Publie le jeudi 13 septembre 2007 par Open-Publishing
5 commentaires

ENTRETIEN. — Devant la précarisation de la fonction publique, le sociologue Pierre Bitoun s’inquiète pour l’avenir du secteur qui emploie un salarié sur cinq -

Sud-Ouest 17-03-07

La fin des privilèges du public :
Propos recueillis par Jessica Agache

Quelle est la différence entre un fonctionnaire et un chômeur ? Réponse : le chômeur, lui, a déjà travaillé. Cette blague, douteuse mais répandue, ne fait pas rire Pierre Bitoun. Sociologue engagé, auteur du livre « Eloge des fonctionnaires », il dénonce depuis des années le matraquage dont serait victime la fonction publique. La situation étant, selon lui, de plus en plus inquiétante.
« Sud Ouest ».
Il y a actuellement plus de 5 millions de fonctionnaires en France. Souffrent-ils vraiment d’une mauvaise image ?
Pierre Bitoun.
En fait, les Français ont plutôt tendance à bien aimer les fonctionnaires, et ce d’autant plus que l’on a souvent quelqu’un dans sa famille qui travaille dans ce secteur. Cependant, je maintiens que, depuis vingt-cinq ans, il existe un intense matraquage contre la fonction publique. L’objectif des néolibéralistes est d’opposer privé et public pour diviser les gens et éviter un combat commun.

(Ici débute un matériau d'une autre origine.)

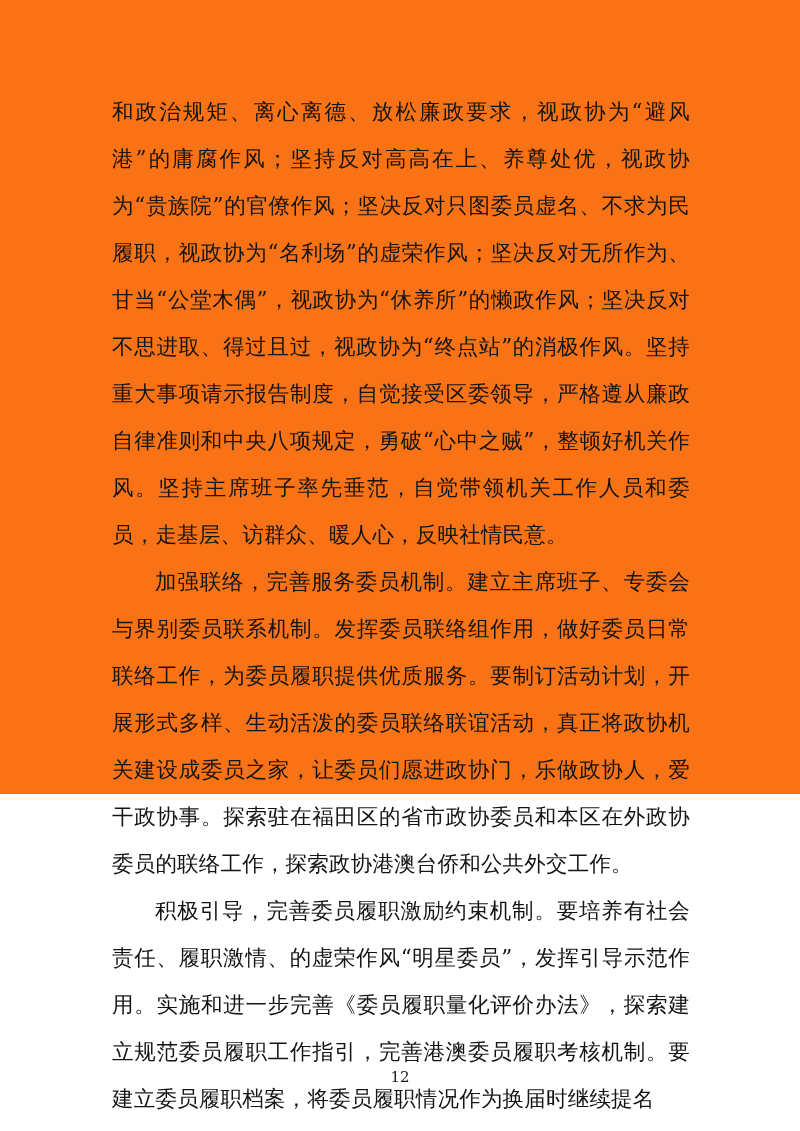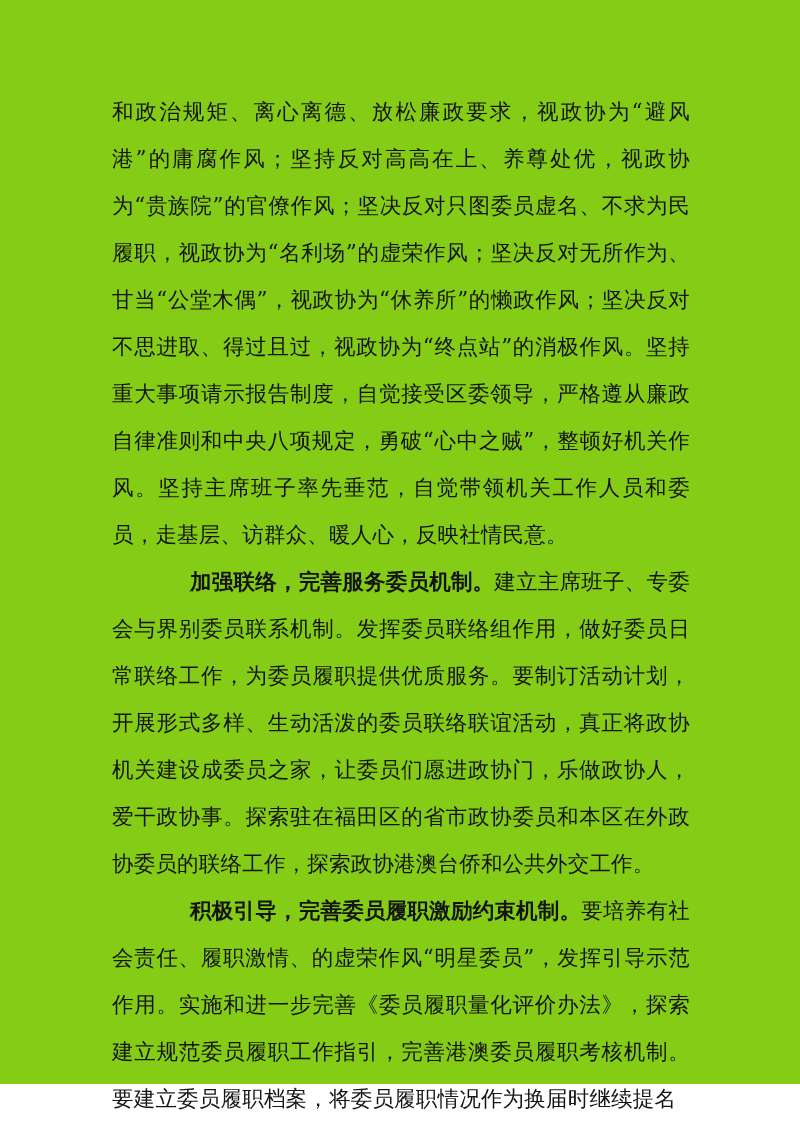--- a/index.html
+++ b/index.html
@@ -20,8 +20,8 @@
     left: 0;
     top: 0;
     width: 800px;
-    height: 1084px;
-    background: #84cc16;
+    height: 794px;
+    background: #f97316;
   }
   .content {
     position: absolute;

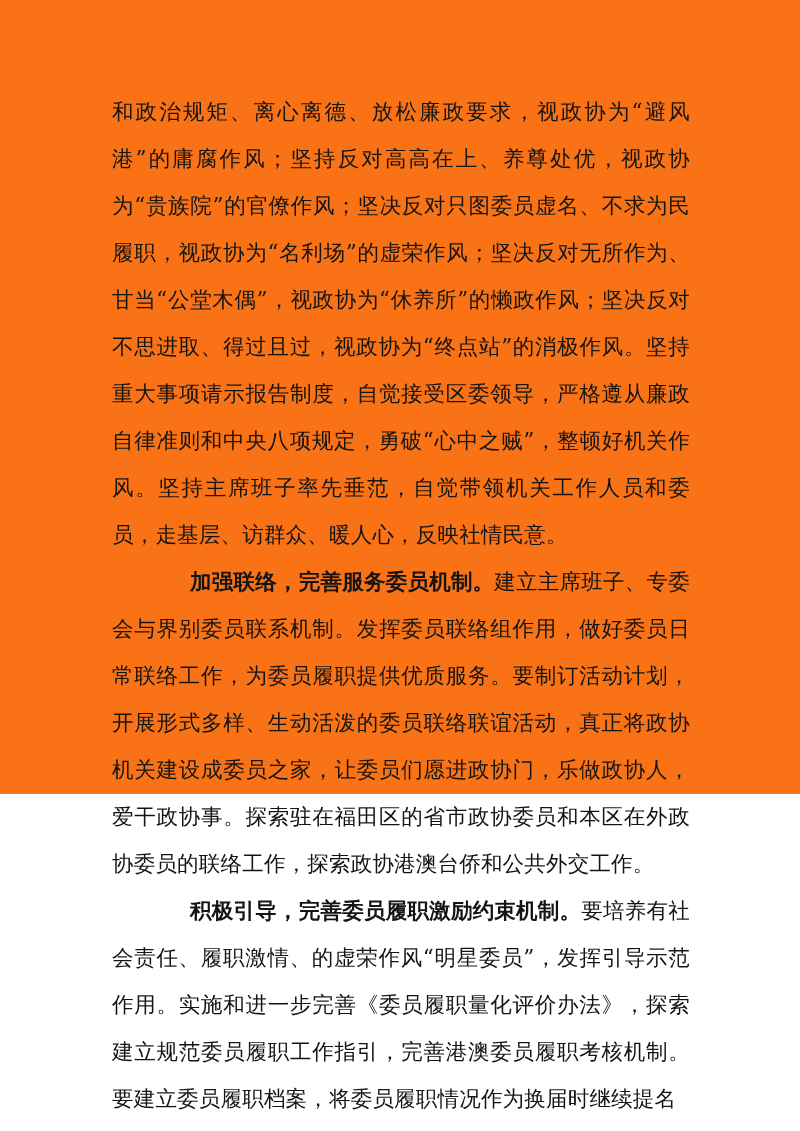--- a/index.html
+++ b/index.html
@@ -45,8 +45,7 @@
     text-indent: 43px;
   }
   .lead {
-    font-weight: bold;
-    margin-left: 35px;
+    font-weight: normal;
   }
   .page-number {
     position: absolute;

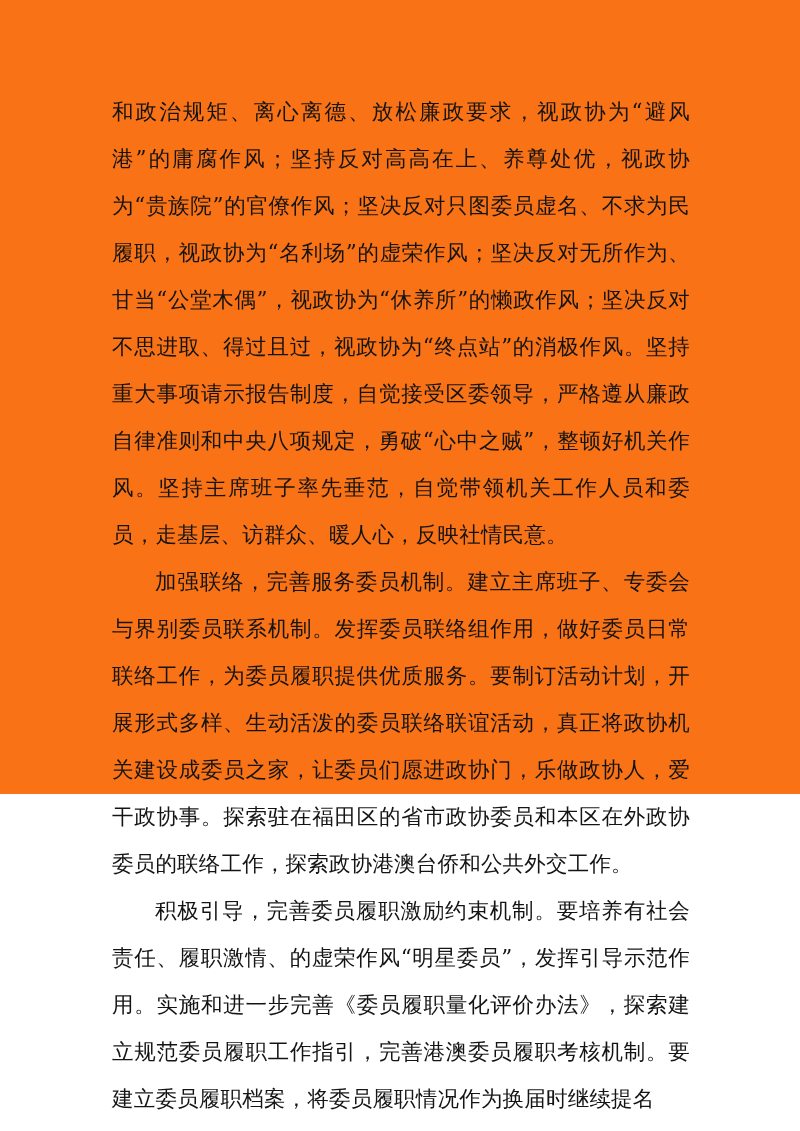--- a/index.html
+++ b/index.html
@@ -78,6 +78,7 @@
 
   </div>
 
+  <div class="page-number">12</div>
 </div>
 
 </body></html>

Sur quoi fondez-vous vos arguments ?
Quand j’ai écrit mon livre en 2001, j’ai cherché ce qu’il pouvait y avoir comme livres de mise à plat des conditions de travail des fonctionnaires. Je n’ai rien trouvé. Il a fallu que je remonte à l’immédiate après-guerre, et encore, je n’ai trouvé que des livres d’explication des missions d’un fonctionnaire, ou des écrits sur la haute fonction publique. Par contre, il existe une pelletée de bouquins qui tapent sur le dos des fonctionnaires avec des discours pétris d’idéologie.

Quelle idéologie ?
L’effet ravageur sur ce sujet est la surmédiatisation. Des tonnes de mensonges circulent au sujet des fonctionnaires. Certains journaux laissent entendre que les jours de grève seraient payés alors que c’est absolument faux. Autre exemple : on répète sans cesse que la fonction publique coûte de plus en plus cher. Il se trouve qu’en vingt ans, les dépenses liées au secteur ont baissé de 20 %. Mais ce genre de chiffre n’est jamais repris. On préfère se servir des fonctionnaires comme de boucs émissaires.

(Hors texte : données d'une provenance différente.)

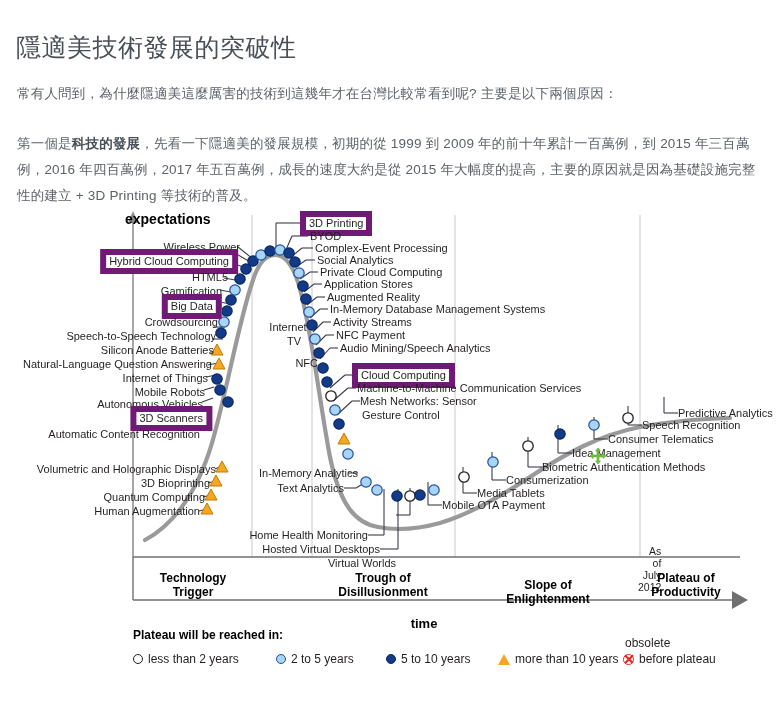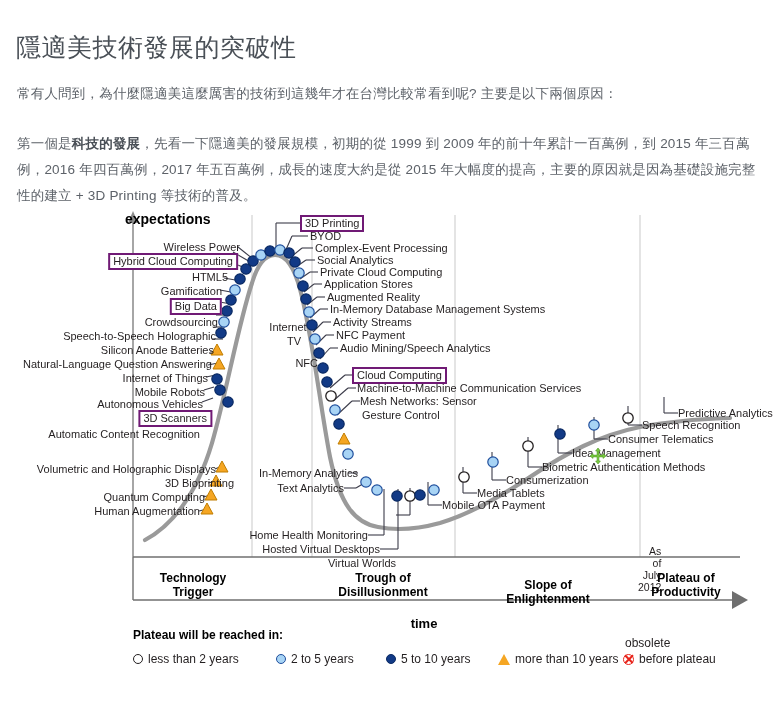--- a/index.html
+++ b/index.html
@@ -46,7 +46,7 @@
   .lbl.c { transform: translate(-50%, -50%); }
 
   .hl {
-    border: 2px solid #701a75;
+    border: 6px solid #701a75;
     padding: 0px 3px 1px 3px;
     background: #fff;
     line-height: 12px;

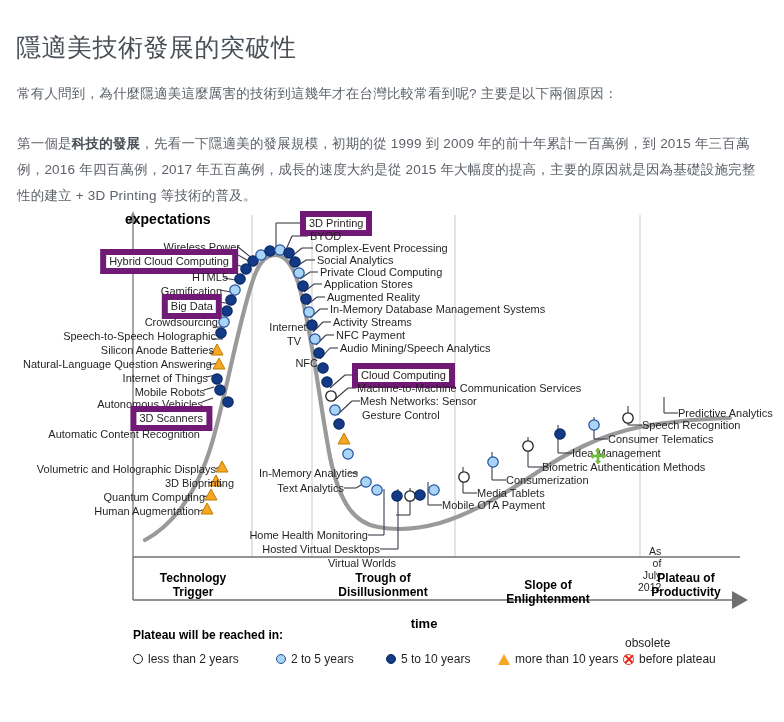--- a/index.html
+++ b/index.html
@@ -311,7 +311,7 @@
     <div class="lbl r" style="left:222px; top:86px;">Gamification</div>
     <div class="lbl r" style="left:222px; top:101px;"><span class="hl">Big Data</span></div>
     <div class="lbl r" style="left:218px; top:117px;">Crowdsourcing</div>
-    <div class="lbl r" style="left:216px; top:131px;">Speech-to-Speech Holographic</div>
+    <div class="lbl r" style="left:216px; top:131px;">Speech-to-Speech Technology</div>
     <div class="lbl r" style="left:214px; top:145px;">Silicon Anode Batteries</div>
     <div class="lbl r" style="left:212px; top:159px;">Natural-Language Question Answering</div>
     <div class="lbl r" style="left:208px; top:173px;">Internet of Things</div>

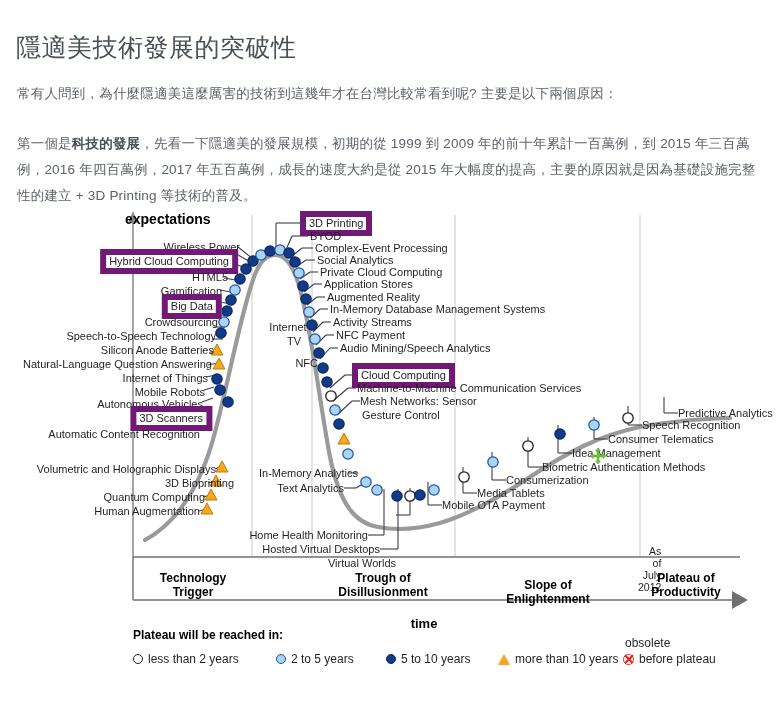--- a/index.html
+++ b/index.html
@@ -321,7 +321,7 @@
     <div class="lbl r" style="left:200px; top:229px;">Automatic Content Recognition</div>
 
     <div class="lbl r" style="left:216px; top:264px;">Volumetric and Holographic Displays</div>
-    <div class="lbl r" style="left:210px; top:278px;margin-left:24px;">3D Bioprinting</div>
+    <div class="lbl r" style="left:210px; top:278px;">3D Bioprinting</div>
     <div class="lbl r" style="left:205px; top:292px;">Quantum Computing</div>
     <div class="lbl r" style="left:200px; top:306px;">Human Augmentation</div>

Quel serait le but de tout ça ?
L’objectif que poursuivent les dirigeants est de mettre en place un état minimal, où l’on garderait juste les grandes fonctions régaliennes. Le reste, ils veulent le supprimer au maximum pour privatiser peu à peu. C’est un projet mondial, moins avancé en France car nous avons une culture historique de résistance. Mais la menace est la même.
Comme les néolibéraux n’ont pas pu l’imposer de façon brutale, ils le font à travers les départs à la retraite qui ne sont pas remplacés. Cela crée une surcharge de travail pour les gens, qui aboutira un jour ou l’autre à une dégradation des services publics. Les Français seront forcément mécontents et la privatisation pourra s’opérer sans opposition car les gens seront demandeurs. Tout cela va durer un certain temps. Entre quarante et cent ans. Mais il est certain que ce grignotage lent a déjà commencé.

La fonction publique n’est quand même pas parfaite. Quelles sont les critiques que vous formuleriez ?
On y trouve beaucoup trop de corps de métiers et je trouve que la mobilité des fonctionnaires est souvent insuffisante. Enfin, l’Etat est un mauvais patron. 16 % des fonctionnaires sont aujourd’hui contractuels ou précaires, en CDD ou en intérim.
Il faut arrêter de penser que les fonctionnaires ont des « privilèges ». C’est une erreur fondamentale d’employer ce terme péjoratif. Moi, la sécurité de l’emploi, j’appelle ça « condition de vie digne et décente ». Ca permet d’ouvrir sa gueule quand il le faut, de faire des projets. Sinon, la vie devient une course au fric, aux contrats ou à la formation.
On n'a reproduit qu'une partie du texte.